Il tribunale di Milano ricorda che solo la convivenza duratura e non la mera coabitazione può far revocare l'assegno. Il punto della giurisprudenza

di Marina Crisafi - L'ex moglie che convive con un altro uomo perde il diritto all'assegno, ma solo e soltanto se la convivenza è stabile e duratura, ovvero si traduca in un progetto di vita in comune che consente di rescindere ogni connessione con la precedente vita matrimoniale. Se non sussistono tali elementi, invece, l'assegno è dovuto. A ricordarlo è il tribunale di Milano (nona sezione civile), con la sentenza n. 9280/2016, negando la revoca dell'assegno chiesta dall'ex marito in ragione del fatto che la moglie viveva da quattro anni con un altro uomo.

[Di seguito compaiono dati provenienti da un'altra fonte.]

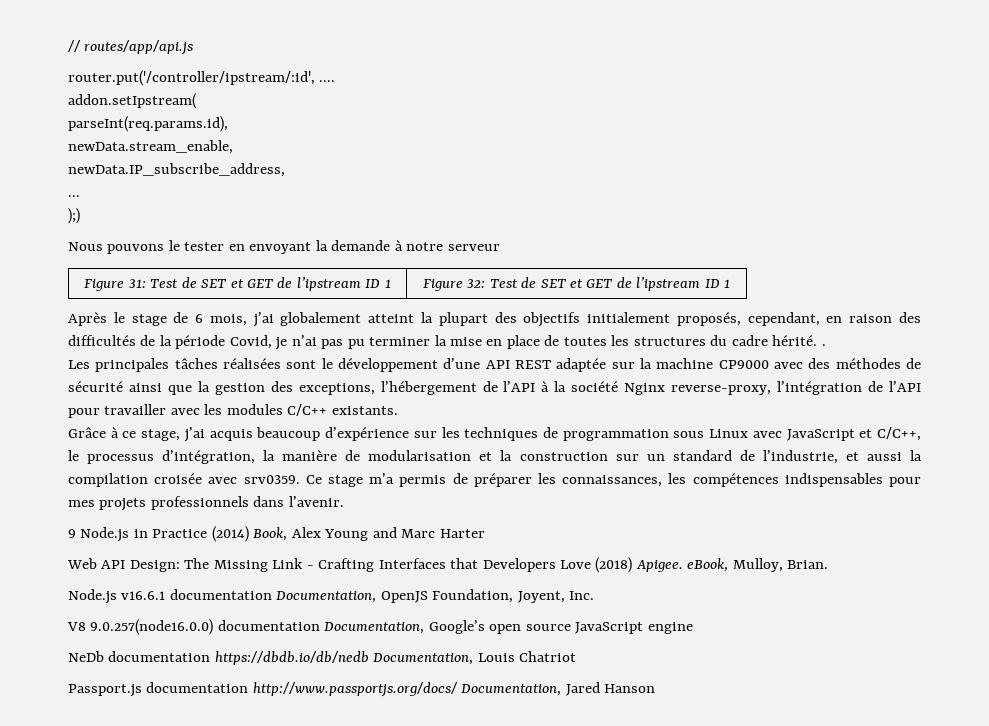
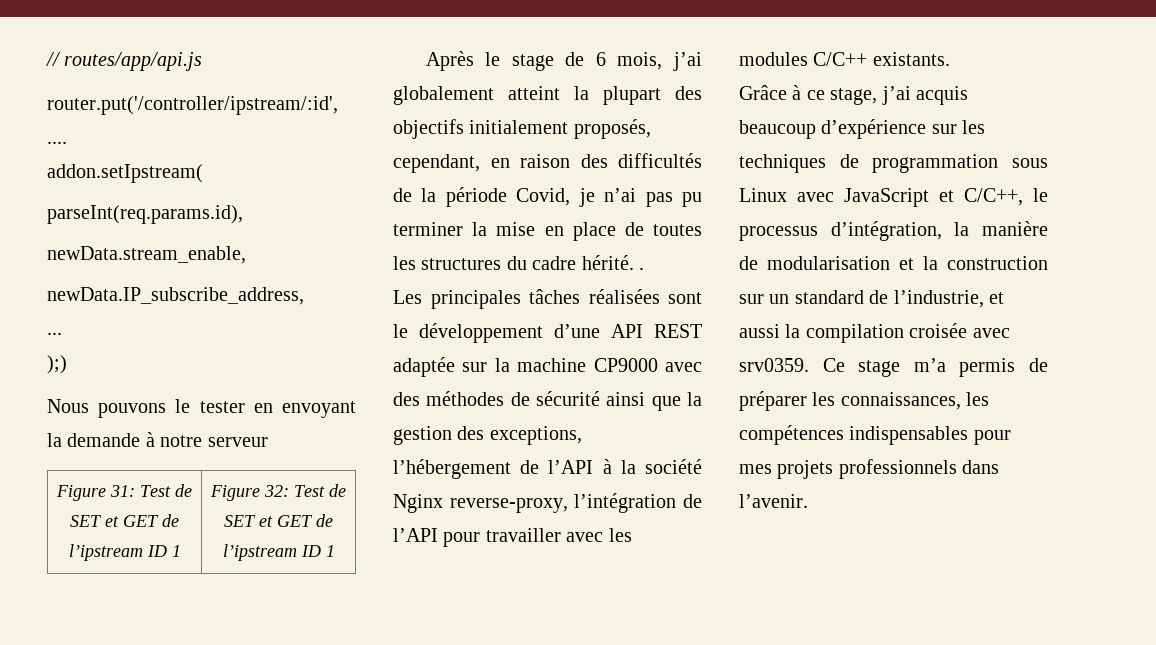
- 9 Node.js in Practice (2014) Book, Alex Young and Marc Harter
- Web API Design: The Missing Link - Crafting Interfaces that Developers Love (2018) Apigee. eBook, Mulloy, Brian.
- Node.js v16.6.1 documentation Documentation, OpenJS Foundation, Joyent, Inc.
- V8 9.0.257(node16.0.0) documentation Documentation, Google’s open source JavaScript engine
- NeDb documentation https://dbdb.io/db/nedb Documentation, Louis Chatriot
- Passport.js documentation http://www.passportjs.org/docs/ Documentation, Jared Hanson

Nel giudizio, infatti, era emerso che non si trattava di una vera relazione di convivenza bensì di una semplice coabitazione per ragioni di amicizia ed ospitalità. Il marito, in sostanza, non aveva offerto elementi di prova che supportassero l'esistenza tra la ex e il suo compagno, "di un progetto ed un modello di vita in comune che valga ad integrare un vero e proprio consorzio

familiare di fatto che solo può valere ad escludere il diritto all'assegno divorzile" (cfr. Cass. n. 17195/2015; Cass n. 25845/2013). Per cui, ritenuta non provata l'esistenza di una convivenza more uxorio, il diritto della donna alla corresponsione dell'assegno divorzile va riconosciuto, "non avendo la stessa mezzi adeguati per provvedere al proprio mantenimento ed in ragione della diversa situazione personale delle parti e della forbice reddituale esistente".

Il punto della giurisprudenza

La sentenza del tribunale di Milano, pur non revocando il diritto dell'ex moglie all'assegno divorzile da parte del marito, si colloca nell'alveo delle pronunce che, di recente, hanno intaccato il "dogma" del mantenimento, ridimensionandolo e in certi casi azzerandolo. La strada imboccata dalla giurisprudenza, sia di legittimità che di merito, è quella di un sempre maggiore rigore nel riconoscimento dell'istituto assistenziale, che richiede una valutazione approfondita su diversi elementi (a partire dall'impossibilità del coniuge più debole di procurarsi degli introiti, sino al tenore di vita, ecc.), tra cui rileva prepotentemente l'inizio di una nuova relazione con un altro partner.

Secondo l'indirizzo consolidato, infatti, sia il nuovo matrimonio del coniuge divorziato che la convivenza stabile di fatto determinano la sospensione dell'obbligo di corrispondere l'assegno divorzile, anche laddove ne sussistano i presupposti patrimoniali (cfr. Cass. n. 3923/2012; Cass. n. 17195/2011).

Il dato decisivo, per la giurisprudenza, nel caso in cui il coniuge più debole si sia rifatta una vita con un altro partner, è la "stabilità" e la durata della convivenza more uxorio (cfr. Cass. n. 23411/2015).

Ancora più di recente la Corte di legittimità (cfr. Cass. n. 19345/2016), si è spinta fino ad affermare che "l'instaurazione di una nuova famiglia, ancorché di fatto, rescindendo ogni connessione con il tenore e il modello di vita caratterizzanti la pregressa fase di convivenza matrimoniale fa venire meno ogni presupposto per la riconoscibilità dell'assegno divorzile a carico dell'altro coniuge, cosicché il relativo diritto non entra in stato di quiescenza, ma resta definitivamente escluso" (leggi: "Divorzio: nuovo compagno, addio per sempre all'assegno").

https://www.studiocataldi.it/articoli/23549-divorzio-nuovo-compagno-addio-per-sempre-all-assegno.asp

La formazione di una famiglia di fatto, infatti, "è espressione di una scelta esistenziale, libera e consapevole, che si caratterizza per l'assunzione piena del rischio di una cessazione del rapporto e quindi esclude ogni residua solidarietà post-matrimoniale con l'altro coniuge, il quale deve considerarsi ormai definitivamente esonerato dall'obbligo di corrispondere l'assegno divorzile".